RFR: 8290910: Wrong memory state is picked in SuperWord::co_locate_pack() [v3]
Fei Gao
fgao at openjdk.org
Tue Sep 6 02:03:06 UTC 2022
> After [JDK-8283091](https://bugs.openjdk.org/browse/JDK-8283091), the loop below can be vectorized partially.
> Statement 1 can be vectorized but statement 2 can't.
>
> // int[] iArr; long[] lArrFld; int i1,i2;
> for (i1 = 6; i1 < 227; i1++) {
> iArr[i1] += lArrFld[i1]++; // statement 1
> iArr[i1 + 1] -= (i2++); // statement 2
> }
>
>
> But we got incorrect results because the vector packs of iArr are
> scheduled incorrectly like:
>
> ...
> load_vector XMM1,[R8 + #16 + R11 << #2]
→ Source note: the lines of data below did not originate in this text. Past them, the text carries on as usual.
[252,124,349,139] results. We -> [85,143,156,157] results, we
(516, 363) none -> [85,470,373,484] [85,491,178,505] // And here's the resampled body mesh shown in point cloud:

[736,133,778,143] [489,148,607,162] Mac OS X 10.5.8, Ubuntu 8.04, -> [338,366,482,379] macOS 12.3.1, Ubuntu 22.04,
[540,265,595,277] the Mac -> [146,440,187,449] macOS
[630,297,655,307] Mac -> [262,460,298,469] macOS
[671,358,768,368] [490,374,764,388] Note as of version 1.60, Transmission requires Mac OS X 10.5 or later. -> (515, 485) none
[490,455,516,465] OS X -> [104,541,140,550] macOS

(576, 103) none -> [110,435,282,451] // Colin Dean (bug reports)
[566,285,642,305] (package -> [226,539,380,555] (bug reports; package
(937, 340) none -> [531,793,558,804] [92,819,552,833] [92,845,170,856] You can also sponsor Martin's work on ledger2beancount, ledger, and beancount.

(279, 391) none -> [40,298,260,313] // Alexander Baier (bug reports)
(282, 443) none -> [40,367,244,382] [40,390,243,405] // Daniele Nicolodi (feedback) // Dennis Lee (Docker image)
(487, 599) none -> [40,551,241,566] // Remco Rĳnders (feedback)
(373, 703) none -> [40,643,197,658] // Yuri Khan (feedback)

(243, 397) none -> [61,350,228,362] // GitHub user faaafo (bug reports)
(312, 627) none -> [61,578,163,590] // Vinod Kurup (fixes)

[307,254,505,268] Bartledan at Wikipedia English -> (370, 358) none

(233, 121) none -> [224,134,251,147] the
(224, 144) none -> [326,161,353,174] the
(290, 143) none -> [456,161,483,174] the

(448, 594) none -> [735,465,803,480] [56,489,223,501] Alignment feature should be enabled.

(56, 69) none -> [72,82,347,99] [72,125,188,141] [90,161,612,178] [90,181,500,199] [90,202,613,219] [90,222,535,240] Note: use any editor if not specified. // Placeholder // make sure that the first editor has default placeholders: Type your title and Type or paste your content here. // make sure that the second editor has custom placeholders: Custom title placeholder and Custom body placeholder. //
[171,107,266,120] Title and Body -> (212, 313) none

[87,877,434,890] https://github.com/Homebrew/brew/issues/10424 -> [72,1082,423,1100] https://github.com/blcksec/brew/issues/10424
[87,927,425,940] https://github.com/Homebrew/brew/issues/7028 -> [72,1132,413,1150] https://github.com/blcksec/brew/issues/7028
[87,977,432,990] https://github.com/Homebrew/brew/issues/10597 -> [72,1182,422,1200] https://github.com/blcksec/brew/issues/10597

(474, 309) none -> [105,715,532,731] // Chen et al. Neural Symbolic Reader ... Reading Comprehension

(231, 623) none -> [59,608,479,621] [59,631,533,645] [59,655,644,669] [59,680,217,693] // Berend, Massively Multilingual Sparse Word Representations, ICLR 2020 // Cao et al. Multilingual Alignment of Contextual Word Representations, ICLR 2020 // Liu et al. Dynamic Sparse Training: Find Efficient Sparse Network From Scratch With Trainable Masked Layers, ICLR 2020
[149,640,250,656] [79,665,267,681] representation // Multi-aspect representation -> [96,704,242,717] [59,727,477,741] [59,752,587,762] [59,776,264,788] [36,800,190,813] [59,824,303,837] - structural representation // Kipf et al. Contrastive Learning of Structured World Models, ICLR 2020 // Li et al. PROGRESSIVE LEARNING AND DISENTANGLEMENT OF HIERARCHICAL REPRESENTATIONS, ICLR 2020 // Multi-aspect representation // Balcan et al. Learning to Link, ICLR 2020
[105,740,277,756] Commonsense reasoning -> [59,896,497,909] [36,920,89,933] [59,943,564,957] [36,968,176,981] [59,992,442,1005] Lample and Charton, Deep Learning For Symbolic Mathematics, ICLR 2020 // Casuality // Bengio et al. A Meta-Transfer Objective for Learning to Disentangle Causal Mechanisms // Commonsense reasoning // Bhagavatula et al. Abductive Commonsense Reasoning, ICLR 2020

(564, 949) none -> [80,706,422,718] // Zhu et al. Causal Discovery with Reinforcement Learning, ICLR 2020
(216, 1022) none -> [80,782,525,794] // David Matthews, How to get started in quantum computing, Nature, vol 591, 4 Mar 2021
> movl RDI, [R8 + #20 + R11 << #2] # int
> load_vector XMM2,[R9 + #8 + R11 << #3]
> subl RDI, R11 # int
> vpaddq XMM3,XMM2,XMM0 ! add packedL
> store_vector [R9 + #8 + R11 << #3],XMM3
> vector_cast_l2x XMM2,XMM2 !
> vpaddd XMM1,XMM2,XMM1 ! add packedI
> addl RDI, #228 # int
> movl [R8 + #20 + R11 << #2], RDI # int
> movl RBX, [R8 + #24 + R11 << #2] # int
> subl RBX, R11 # int
> addl RBX, #227 # int
> movl [R8 + #24 + R11 << #2], RBX # int
> ...
> movl RBX, [R8 + #40 + R11 << #2] # int
> subl RBX, R11 # int
> addl RBX, #223 # int
> movl [R8 + #40 + R11 << #2], RBX # int
> movl RDI, [R8 + #44 + R11 << #2] # int
> subl RDI, R11 # int
> addl RDI, #222 # int
> movl [R8 + #44 + R11 << #2], RDI # int
> store_vector [R8 + #16 + R11 << #2],XMM1
> ...
>
> simplified as:
>
> load_vector iArr in statement 1
> unvectorized loads/stores in statement 2
> store_vector iArr in statement 1
>
> We cannot pick the memory state from the first load for LoadI pack
> here, as the LoadI vector operation must load the new values in memory
> after iArr writes `iArr[i1 + 1] - (i2++)` to `iArr[i1 + 1]`(statement 2).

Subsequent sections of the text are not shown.